You see, our predecessors understood that government could not, and should not, solve every problem. They understood that there are instances when the gains in security from government action are not worth the added constraints on our freedom. But they also understood that the danger of too much government is matched by the perils of too little; that without the leavening hand of wise policy, markets can crash, monopolies can stifle competition, and the vulnerable can be exploited. And they knew that when any government measure, no matter how carefully crafted or beneficial, is subject to scorn; when any efforts to help people in need are attacked as un-American; when facts and reason are thrown overboard and only timidity passes for wisdom; and we can no longer even engage in a civil conversation with each other over the things that truly matter that at that point we don't merely lose our capacity to solve big challenges. We lose something essential about ourselves.

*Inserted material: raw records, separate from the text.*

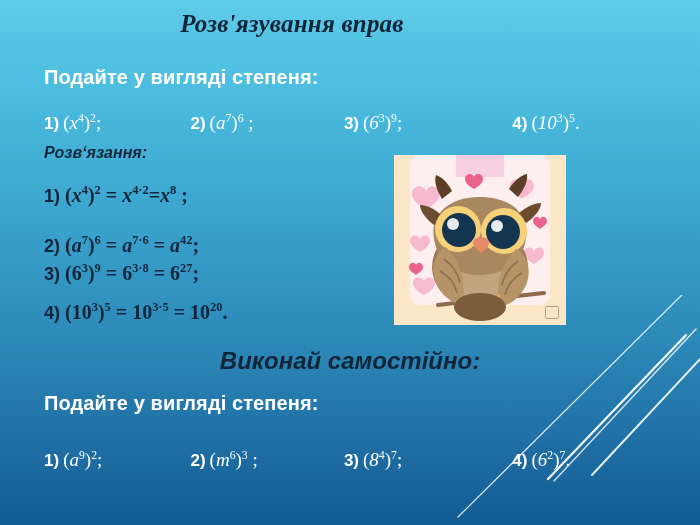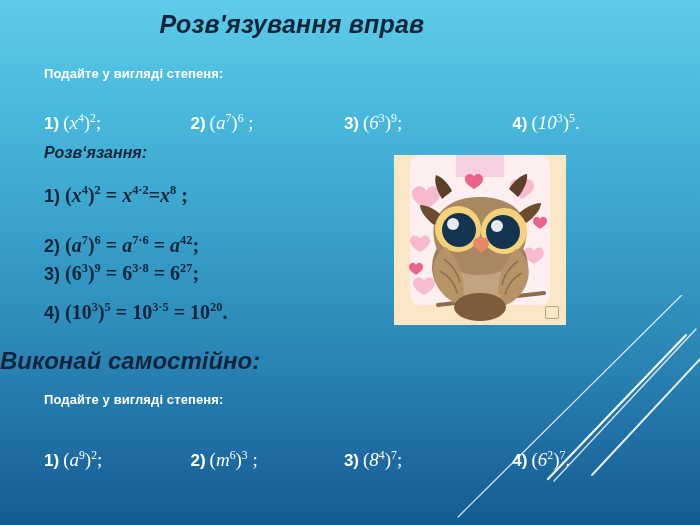"Розв'язування вправ" .slide-title { font-family: none -> Liberation Serif, serif }
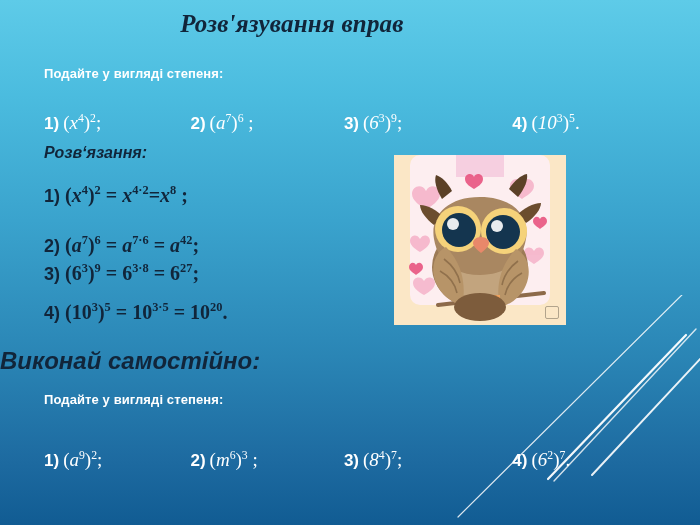"Подайте у вигляді степеня:" .prompt { font-size: 13px -> 20px }
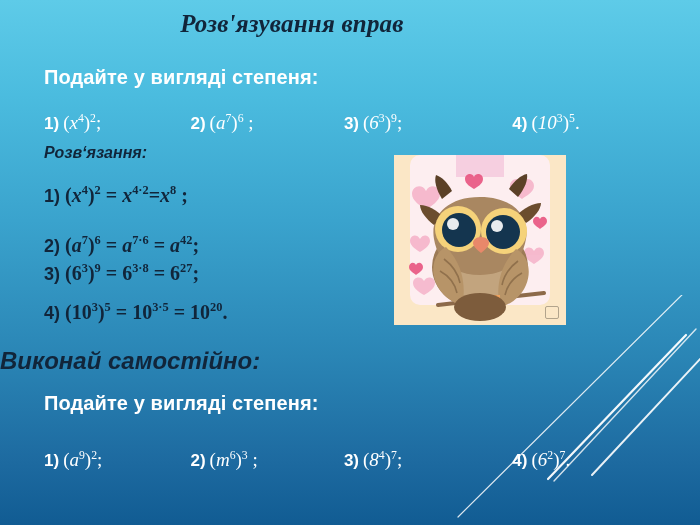"Виконай самостійно:" .self-work-title { text-align: none -> center }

I honestly thought he knocked the ball out of the park. After weeks of listening to Republican rants and lies, an adult finally told everyone to get a grip.

I have no idea where the Republicans will now go and don't expect this to have any effect on their behaviour, but Obama - by being so reasonable - has only highlighted their churlishness and their lack of good will on this subject.

Click title for full text.

2 comments:

Steel Phoenix said...

He did very well. The reasons this speech was a big success were twofold: He publicly challenged, in front of Congress, the misperceptions that many have about what he is proposing, and he made politically loaded statements that strongly appeal to the average American, which forced the Republicans to either upset their sponsors by applauding, or the American people by glowering. He played the audiece masterfully and saw a solid boost for it.

As far as the details of the plan I'm weakly in support of it with the public option and strongly opposed to it without. It would be a disastrous thing to force the public to purchase insurance, but not provide it, especially after forcing the insurance companies to cover high risk patients. The costs would go beyond the publics ability to cover. We need to either free the market from government influence or socialize it. The private insurance companies are unwelcome and unhelpful middlemen who don't contribute to the bottom line of keeping people healthy and lowering costs. I can't justify making them illegal, but I will never support mandating them. While I don't believe the public option directly solves this, I do see it as a slippery slope to socialization of medicine, which is a whole lot better than mandated middlemen..

Kel said...

I am with you 100%, SP. I think Obama still wants a public option, as he says, but he's avoiding boxing himself into a corner in order to give himself room to manoeuvre with the Blue Dogs.

Insurance companies, by their very nature, are there to make profit; they bring no medical skills to the table.

As you say, I think he exposed the Republicans as being in the pocket of big insurance, and aligned himself firmly on the side of the man in the street.